Я тогда не знал, что «дед» было что-то вроде клички. Впоследствии Павел Петрович вспоминал, когда получил ее: «Сорока лет не было, а уже звали «дедом»… За бороду».

Итак, передо мной стоял среднего роста уже пожилой мужчина. Удивительны были его глаза — серо-голубые, почти прозрачные, с пристальным, цепким взглядом, не без лукавинки, впрочем.

Протянул руку и глуховатым голосом сказал:

— Бажов.

Мне это имя в то время ничего не говорило.

Редактор спросил:

— Вы из командировки, Павел Петрович?

— А как же! Побывал где надо. У меня в Туринске, Байкалове, Манчаже — везде почтовые станции, везде знакомцы… Любопытны эти наши уральские места… Вот по-слушайте-ко, как я по району с ямской старухой ездил.

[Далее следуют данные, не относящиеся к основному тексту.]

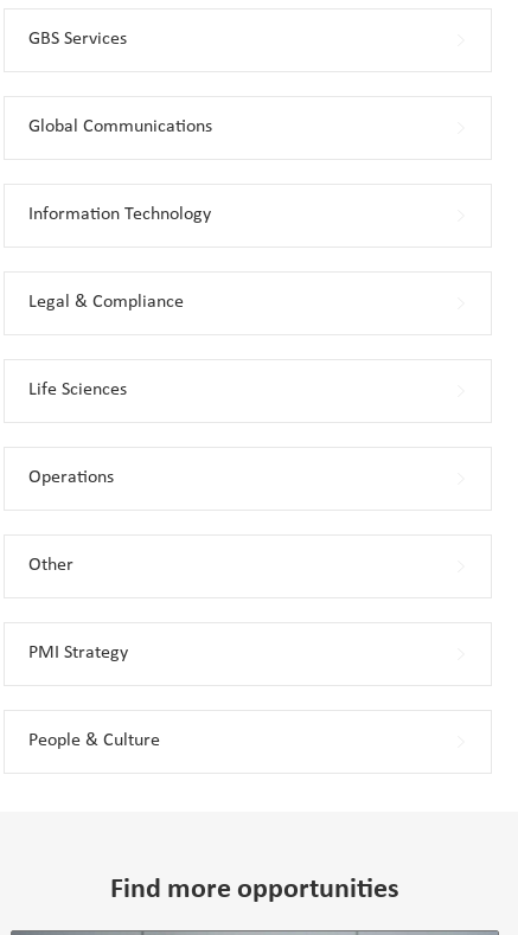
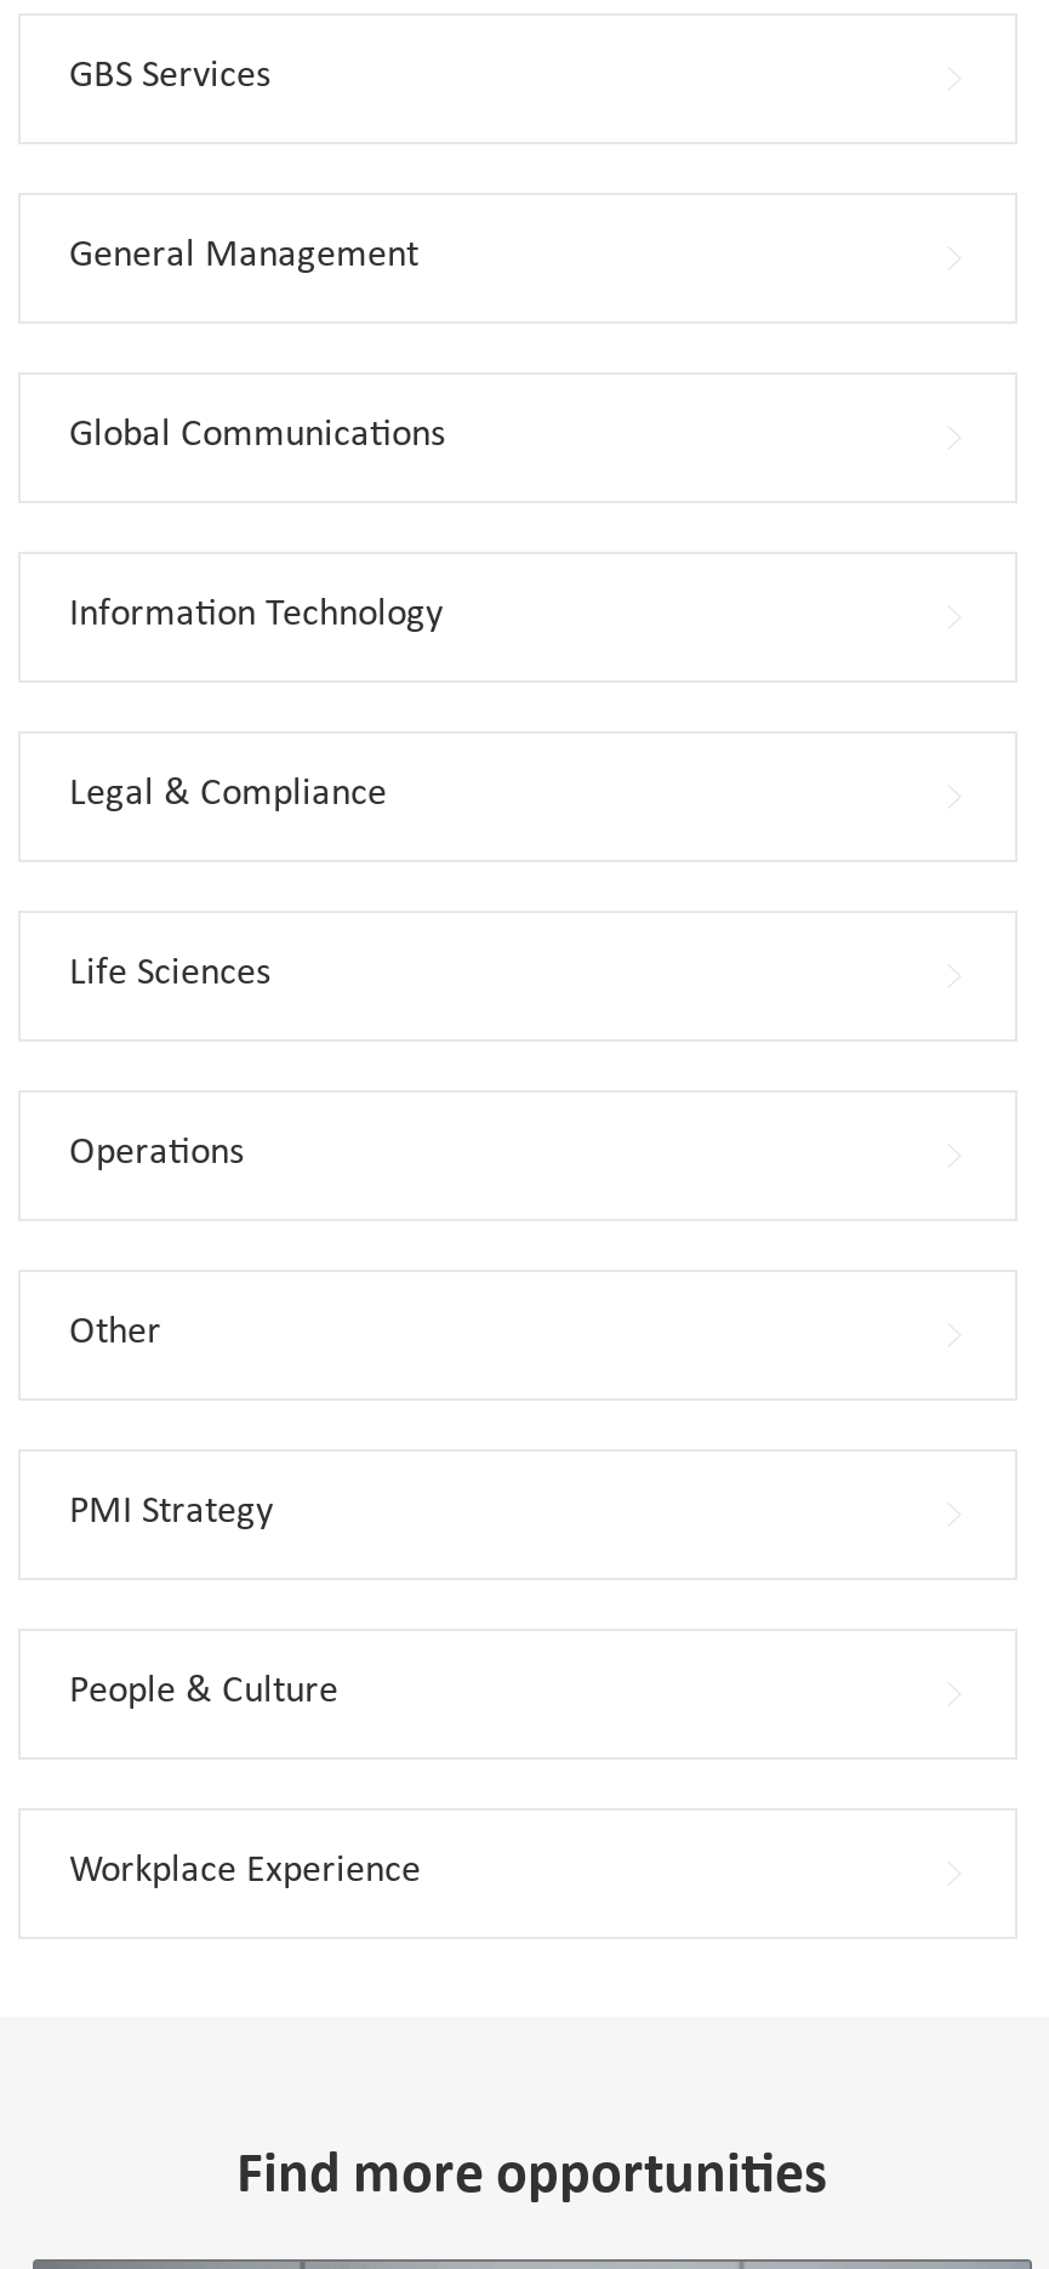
none -> [69,237,418,276] General Management
none -> [69,1853,421,1892] Workplace Experience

И Павел Петрович повел рассказ о том, как он путешествовал по деревням, с кем встречался. Рассказ пересыпался острыми шутками, народными поговорками, а «любопытные места» вставали такими, как будто рассказчик прожил в них всю жизнь. Слушали мы как зачарованные. Сначала я думал: какой талантливый селькор, а потом уже ничего не думал, только слушал, слушал, боясь пропустить хоть одно слово.

Вообще вспоминать он любил.

Как-то — мы были тогда уже хорошо знакомы — весенним вечером идем после заседания по Береговой улице. Павел Петрович вспоминает:

— Была такая улица — Косой порядок… Именно «порядок»… На берегу Исети стояло, вероятно, несколько избушек… Вот и вся улица!

Около цирка сворачиваем направо. Впереди громадное кубообразное здание бывшей единоверческой церкви. Белеют ампирные колонны рязановских особняков.

— Рязановых-то я хорошо помню, — говорит Павел Петрович. — Чудили в свое время… Вот ведь была единоверческая церковь[9] в старом Екатеринбурге, да и не одна еще. Под давлением начальства даже такой столп, как Рязанов, качнулся в единоверие. Богачом был и главой старообрядческой общины. И все же пошел на компромисс. Царские чиновники старались по этой части. В Кыштыме, например, управитель завода (заметь, поляк!) ретиво обращал кержаков в единоверие. А у рязановского попа вышла ссора с другим екатеринбургским тузом — Толстиковым. Поп-то что делал? Во время обедни на ектений возглашал: «Мир всем, кроме Яшки Толстикова». Тот терпел, терпел да и выстроил свою церковь. Это на теперешней улице Степана Разина… Были и другие чудаки. Вот помню барыньку одну — генеральшу Тиме. Так эта барынька завела двенадцать собачек и прогуливалась с ними… Ну чем не маминский тип?

Павел Петрович усмехнулся:

— Чертополох!

О «чертополохе» он всегда говорил с саркастической усмешкой. Зато с увлечением рассказывал о «мужицких заводах» на Исети, Нице, Пышме, о старинном ковровом мастерстве «искровщиц», о строителях Екатеринбургского завода, положившего начало городу.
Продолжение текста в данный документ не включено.